Oral bioavailability of CBM is low, at 2–20% for both CBD and THC (Lucas et al. 2018; Karschner et al. 2011; Anderson and Chan 2016) mainly due to extensive first pass metabolism (Lucas et al. 2018). Onset of action is 0.5–2 h due to slow intestinal absorption resulting in a longer duration of action (Kumar et al. 2001; Bridgeman and Abazia 2017).
An oromucosal spray preparation (nabiximols; Sativex ®) has a reported bioavailability similar to oral THC or intermediate between the oral and inhaled routes (Lucas et al. 2018; Expert Committee on Drug Dependence 2018; Karschner et al. 2011; Anderson and Chan 2016).
Transdermal administration is reported, with the permeability of CBD and CBN higher than d9THC and d8THC (Therapeutic Goods Administration 2017), but their hydrophobic nature means transdermal absorption is poor and requires permeation enhancement (Lucas et al. 2018).

Distribution

Volume of distribution varies by cannabinoid studied, with a VD of 32 L/kg for CBD (intravenous administration), and 3.4 L/kg for THC (inhalation administration) (Lucas et al. 2018), which is said to follow a three-compartment model (Heuberger et al. 2015). Cannabinoids are highly lipid soluble (Kumar et al. 2001) with rapid penetration through the blood–brain barrier (Ashton 1999), the placenta and into breast milk (Lucas et al. 2018). This also leads to accumulation in fatty tissue, with continued activity following cessation.

Metabolism

The cannabinoids are mainly hydroxylated and glucuronidated in the liver by the cytochrome P450 family of isoenzymes (Kumar et al. 2001; Lucas et al. 2018; Karschner et al. 2011; Ujváry and Hanuš 2016).
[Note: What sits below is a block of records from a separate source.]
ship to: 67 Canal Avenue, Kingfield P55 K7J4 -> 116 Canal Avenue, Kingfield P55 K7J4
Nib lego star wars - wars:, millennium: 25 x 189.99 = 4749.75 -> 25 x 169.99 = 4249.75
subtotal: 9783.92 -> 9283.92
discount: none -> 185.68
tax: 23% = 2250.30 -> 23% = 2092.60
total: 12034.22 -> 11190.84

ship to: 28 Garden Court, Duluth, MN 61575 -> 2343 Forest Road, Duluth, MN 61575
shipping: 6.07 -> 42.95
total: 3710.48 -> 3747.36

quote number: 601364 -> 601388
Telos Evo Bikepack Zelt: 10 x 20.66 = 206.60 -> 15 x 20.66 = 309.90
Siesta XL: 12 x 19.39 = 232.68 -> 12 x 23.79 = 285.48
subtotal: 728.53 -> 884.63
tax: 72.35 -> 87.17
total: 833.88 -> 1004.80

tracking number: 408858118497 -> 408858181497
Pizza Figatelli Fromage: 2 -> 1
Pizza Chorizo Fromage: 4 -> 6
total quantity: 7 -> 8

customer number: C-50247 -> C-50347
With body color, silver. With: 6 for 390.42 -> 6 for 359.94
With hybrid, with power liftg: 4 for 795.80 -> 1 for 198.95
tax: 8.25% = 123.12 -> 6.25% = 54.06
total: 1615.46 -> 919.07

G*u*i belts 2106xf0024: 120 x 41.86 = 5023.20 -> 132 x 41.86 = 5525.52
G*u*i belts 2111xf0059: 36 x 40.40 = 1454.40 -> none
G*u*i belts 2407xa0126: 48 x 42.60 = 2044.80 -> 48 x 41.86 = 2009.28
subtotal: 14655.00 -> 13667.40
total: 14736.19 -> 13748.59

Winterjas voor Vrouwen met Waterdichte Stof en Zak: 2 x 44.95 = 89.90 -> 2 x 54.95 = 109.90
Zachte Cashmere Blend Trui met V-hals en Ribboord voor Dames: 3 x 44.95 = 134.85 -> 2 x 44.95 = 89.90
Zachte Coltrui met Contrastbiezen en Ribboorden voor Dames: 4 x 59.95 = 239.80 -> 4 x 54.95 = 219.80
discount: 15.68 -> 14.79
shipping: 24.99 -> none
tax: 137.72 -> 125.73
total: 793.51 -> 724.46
Some metabolites are equipotent to the parental compounds (Yeon Kong et al. 2018; Rong et al. 2017). THC is metabolised to over 80 metabolites by various isoenzymes, including CYP1A1, CYP1A2, CYP1B1, CYP2B6, CYP2A6, CYP2C9 and CYP3A4. Inhibition of CYP3A4 may result in clinically apparent interactions with oxycodone (Pertwee 2015; Zendulka et al. 2016; Hauser et al. 2018a; Lucas et al. 2018).
CBD is metabolised to over 100 metabolites by isoenzymes CYP1A1, CYP1A2, CYP3A4, CYP2C9 and CYP2D6, the most abundant metabolite being the hydroxylated 7-COOH CBD derivative (Lucas et al. 2018; Ujváry and Hanuš 2016). Inhibition of CYP2D6 and CYP3A4 results in interactions with oxycodone, benzodiazepines and haloperidol (Hauser et al. 2018a; Karschner et al. 2011; Ujváry and Hanuš 2016). Oral CBD increases clobazam (and active metabolite) plasma levels (CYP2C19 interaction) (Ujváry and Hanuš 2016), resulting in dose reductions of clobazam in recent randomised controlled trial (RCTs) (Thiele et al. 2018). Prolonged use of CBD results in CYP1A1 induction (Ujváry and Hanuš 2016).
Cannabinol is metabolised via CYP2C9 and CYP3A4, with no evidence cytochrome P450 interactions (Zendulka et al. 2016).
The significance of these interactions is uncertain as they have occurred either in vitro or in excess of clinically relevant concentrations.

Elimination/excretion

Clearance of cannabinoids is estimated to be 38.8 L/h to 53 L/h (Heuberger et al. 2015), with long terminal half-lives due to their lipophilicity. In regular users, this is extended, with measurable plasma concentrations of THC over 24 h after last administration. Fifteen percent of cannabinoid metabolites undergo enterohepatic recycling, prolonging their action (Ashton 1999).
THC and metabolites are mainly excreted in faeces (65–80%) and urine (20–35%) (Ashton 1999; WHO Expert Committee on Drug Dependence 2018). THC’s elimination half-life is 56 h in occasional and 28 h in chronic users (Ashton 1999) with urinary metabolites measurable 14 days post exposure (Vandrey et al. 2017). Nabilone’s (Cesamet ®; synthetic THC) elimination half-life is shorter than THC, at 2–4 h, yet 16% of a single dose is reportedly measurable at 7 days post administration (Ashton 1999).
CBD metabolites and unchanged drug are mainly excreted in the urine with an elimination half-life of 2–5 days (Lucas et al. 2018; Anderson and Chan 2016; Ujváry and Hanuš 2016).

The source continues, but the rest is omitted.